▶ [Data for this task]:
----------------------------------------
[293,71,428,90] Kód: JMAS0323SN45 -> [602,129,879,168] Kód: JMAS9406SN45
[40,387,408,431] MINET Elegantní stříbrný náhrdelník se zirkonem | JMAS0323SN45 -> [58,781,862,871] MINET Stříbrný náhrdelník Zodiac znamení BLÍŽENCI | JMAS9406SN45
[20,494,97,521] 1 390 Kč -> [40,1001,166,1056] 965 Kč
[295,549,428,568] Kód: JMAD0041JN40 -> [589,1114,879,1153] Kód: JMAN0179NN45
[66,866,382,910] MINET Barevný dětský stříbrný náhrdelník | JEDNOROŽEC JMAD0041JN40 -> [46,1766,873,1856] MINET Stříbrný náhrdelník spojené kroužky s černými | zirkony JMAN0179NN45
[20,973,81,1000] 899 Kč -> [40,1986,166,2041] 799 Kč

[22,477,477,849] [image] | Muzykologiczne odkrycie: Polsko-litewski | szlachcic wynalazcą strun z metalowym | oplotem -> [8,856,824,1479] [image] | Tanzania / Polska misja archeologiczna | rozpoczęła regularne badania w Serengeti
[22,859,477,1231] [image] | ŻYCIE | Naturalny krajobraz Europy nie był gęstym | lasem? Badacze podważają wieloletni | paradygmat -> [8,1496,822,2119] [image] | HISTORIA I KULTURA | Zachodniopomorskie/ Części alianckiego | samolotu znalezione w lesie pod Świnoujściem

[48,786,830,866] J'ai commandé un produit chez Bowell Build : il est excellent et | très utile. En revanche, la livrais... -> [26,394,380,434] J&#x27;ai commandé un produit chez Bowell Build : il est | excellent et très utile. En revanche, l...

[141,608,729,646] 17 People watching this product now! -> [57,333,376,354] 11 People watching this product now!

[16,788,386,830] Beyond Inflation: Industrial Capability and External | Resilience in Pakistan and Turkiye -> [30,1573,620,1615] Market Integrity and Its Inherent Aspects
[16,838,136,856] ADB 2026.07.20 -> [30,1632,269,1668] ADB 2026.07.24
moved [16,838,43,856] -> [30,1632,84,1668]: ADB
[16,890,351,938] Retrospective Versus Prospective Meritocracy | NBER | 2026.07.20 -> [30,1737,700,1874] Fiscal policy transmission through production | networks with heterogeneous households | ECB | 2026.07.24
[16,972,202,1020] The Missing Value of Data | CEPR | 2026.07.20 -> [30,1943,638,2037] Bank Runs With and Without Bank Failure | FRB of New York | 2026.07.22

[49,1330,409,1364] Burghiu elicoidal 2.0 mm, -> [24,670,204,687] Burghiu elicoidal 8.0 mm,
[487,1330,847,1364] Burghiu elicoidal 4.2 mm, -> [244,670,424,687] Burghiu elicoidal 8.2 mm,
----------------------------------------
▶ [Work to be completed]: Extract the lines above, from the first one through the one containing "[295,549,428,568] Kód: JMAD0041JN40", and return only those, unchanged.

▶ [Written response]:
[293,71,428,90] Kód: JMAS0323SN45 -> [602,129,879,168] Kód: JMAS9406SN45
[40,387,408,431] MINET Elegantní stříbrný náhrdelník se zirkonem | JMAS0323SN45 -> [58,781,862,871] MINET Stříbrný náhrdelník Zodiac znamení BLÍŽENCI | JMAS9406SN45
[20,494,97,521] 1 390 Kč -> [40,1001,166,1056] 965 Kč
[295,549,428,568] Kód: JMAD0041JN40 -> [589,1114,879,1153] Kód: JMAN0179NN45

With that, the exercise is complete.